Your goal: Could you transcribe all of the data exactly and skip any pictures?
-- Records follows --
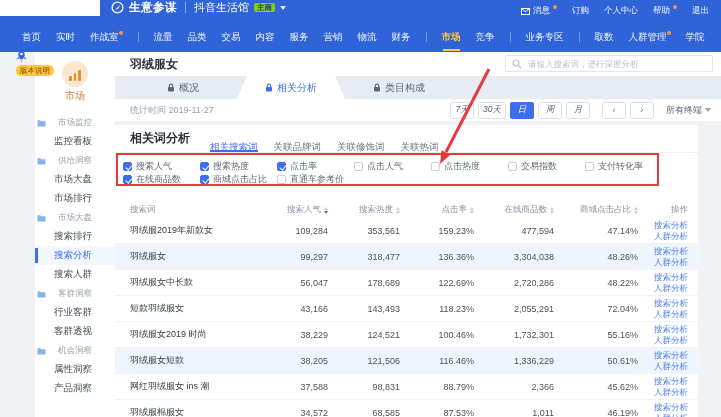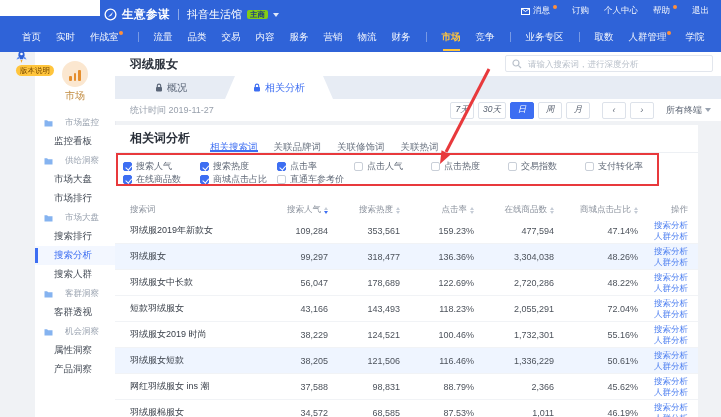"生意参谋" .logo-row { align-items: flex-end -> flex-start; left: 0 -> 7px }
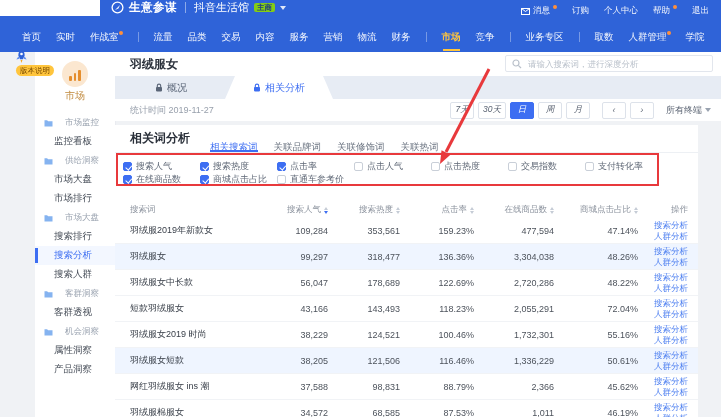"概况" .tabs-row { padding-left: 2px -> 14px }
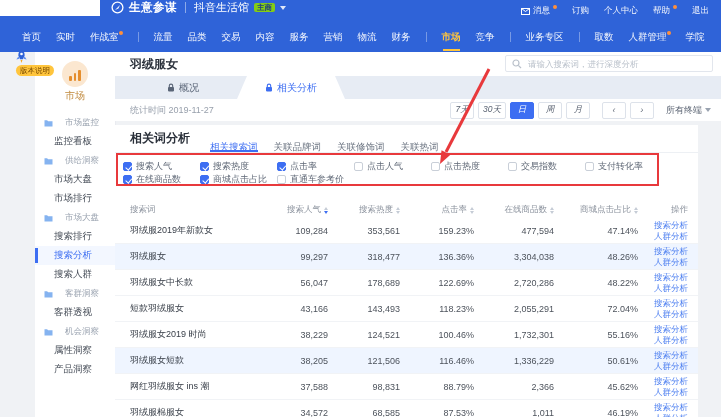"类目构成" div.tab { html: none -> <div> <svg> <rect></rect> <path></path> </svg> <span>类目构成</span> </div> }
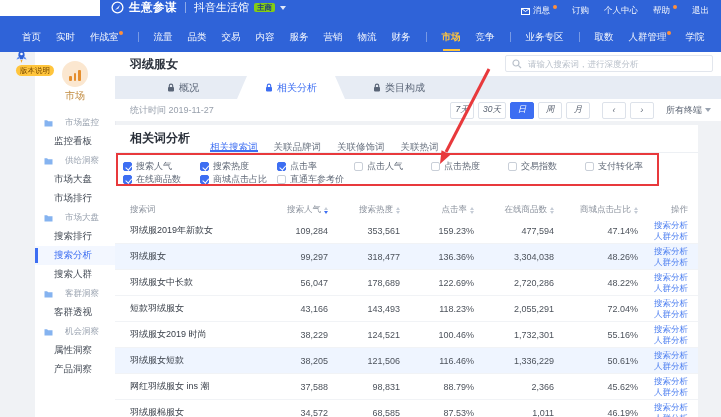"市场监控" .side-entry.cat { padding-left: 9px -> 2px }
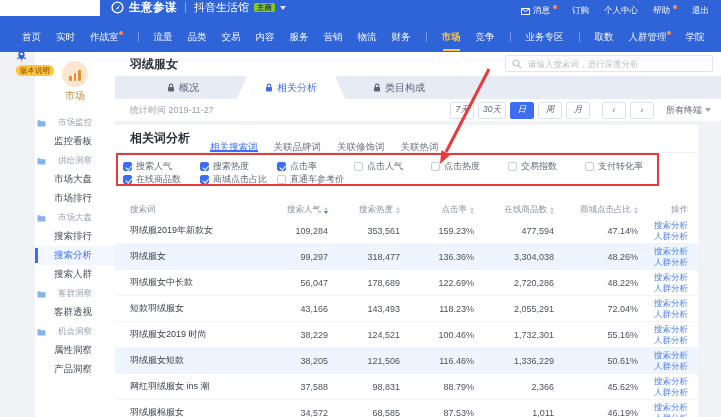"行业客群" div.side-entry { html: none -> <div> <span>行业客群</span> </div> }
-- Records concluded --
Solution to this task:
"生意参谋" .logo-row { align-items: flex-end -> flex-start; left: 0 -> 7px }
"概况" .tabs-row { padding-left: 2px -> 14px }
"类目构成" div.tab { html: none -> <div> <svg> <rect></rect> <path></path> </svg> <span>类目构成</span> </div> }
"市场监控" .side-entry.cat { padding-left: 9px -> 2px }
"行业客群" div.side-entry { html: none -> <div> <span>行业客群</span> </div> }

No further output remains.